Born from David Lindsay-Abaire’s 2001 play and reborn with Jeanine Tesori’s music, the show thrives on contradictions: a caustic aunt who sings the house down, a checked-out mom with a lullaby, a dad who drinks and dreams. When the teens harmonize—at an ice rink, in a school hallway—the sound says what the adults can’t. The album captures that blend: nervy guitars, tender woodwinds, and a rhythm section that keeps Kimberly’s “great adventure” pushing forward (according to The Washington Post’s 2025 tour review, the orchestration glints with indie-rock flourishes).
Genres & Themes
- Contemporary musical theatre + indie pop textures ? a youthful pulse for hall-pass hijinks and first-love jitters.
- Vaudeville snap for Aunt Debra’s schemes ? comedy sharp enough to cut paper…and checks.
- Lyrical chamber writing (clarinet/tuba colors) ? Kimberly’s inner voice, gentle but unsentimental.
- Wordplay-driven patter ? anagrams-as-character: puzzles as survival skills.

Key Tracks & Scenes
- “Skater Planet” — Ensemble
Where it plays: Opening at the Jersey ice rink; diegetic vibe with rink ambience.
Why it matters: Establishes the teen chorus as a goofy Greek chorus and Kimberly’s outsider status. - “Make a Wish” — Kimberly
Where it plays: Early Act I, Kimberly itemizes the birthday she wants.
Why it matters: A mission statement: desire over diagnosis.

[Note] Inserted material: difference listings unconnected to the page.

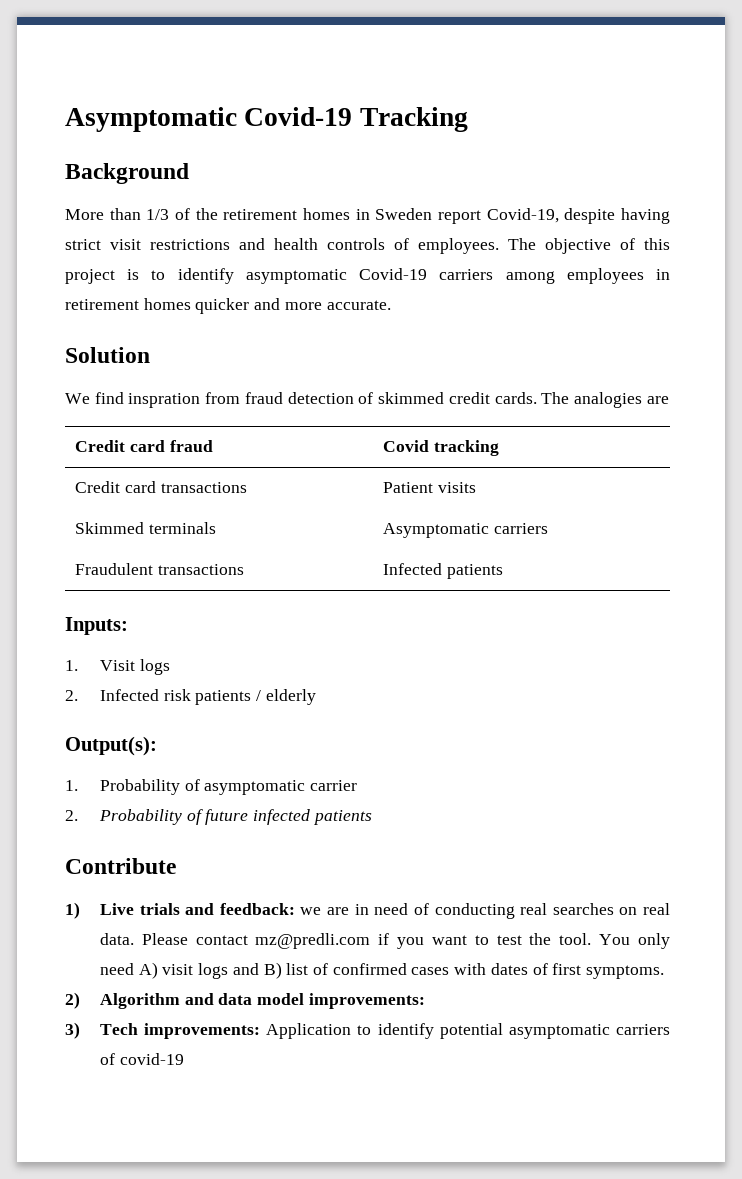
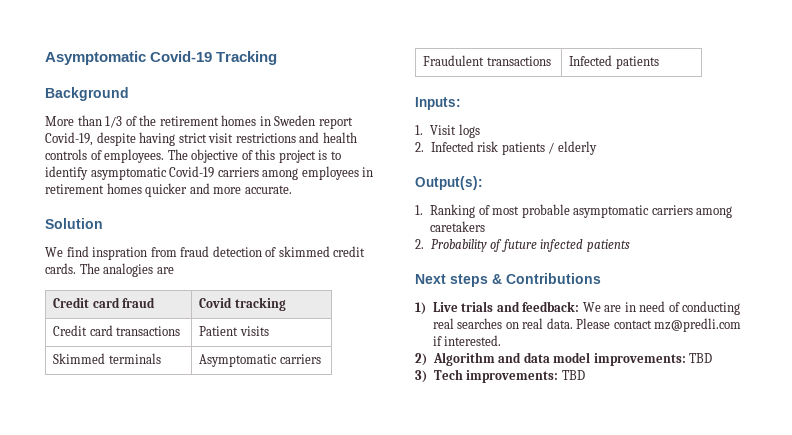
[99,779,358,795] Probability of asymptomatic carrier -> [430,204,733,218] [430,221,486,232] Ranking of most probable asymptomatic carriers among caretakers
[65,858,176,874] Contribute -> [415,273,601,287] Next steps & Contributions
[300,907,322,915] we -> [582,302,601,312] We
[397,933,670,949] [99,962,665,979] you want to test the tool. You only need A) visit logs and B) list of confirmed cases with dates of first symptoms. -> [444,335,502,346] interested.
(425, 1001) none -> [689,353,713,363] TBD
[266,1023,671,1039] [99,1053,184,1065] Application to identify potential asymptomatic carriers of covid-19 -> [561,370,585,380] TBD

The cast album turns this into a signature track. - “Anagram” — Kimberly & Seth
Where it plays: Biology-project bonding; non-diegetic with puzzle metaphors.
Why it matters: Love language as linguistics; their intimacy sounds like invention. - “Better” — Debra (& Company)
Where it plays: Aunt Debra pitches a low-rent caper in Act I.
Why it matters: Comic bravura that reframes “better” as bolder—no one steals the show like Bonnie Milligan did. - “Good Kid” — Seth
Where it plays: Late Act I, Seth steps forward with his own rules vs. rebellion battle.
Why it matters: The quiet kid’s thesis; a fan-favorite on the album. - “This Time” — Company
Where it plays: Act I finale; everyone vows to change.
Why it matters: A promise that Act II will cost them something. - “Great Adventure” — Company
Where it plays: Finale.
Why it matters: The show’s creed: life is short—enjoy the ride. (as stated in the 2024 Playbill closing note)
Music–Story Links (characters & plot beats as connected to songs)
- When Kimberly meets Seth at the rink, “Anagram” turns wordplay into flirtation—solving letters equals learning each other.
- Debra corrals the misfit quartet; “Better” primes their willingness to risk, setting up Act II’s check-washing fiasco.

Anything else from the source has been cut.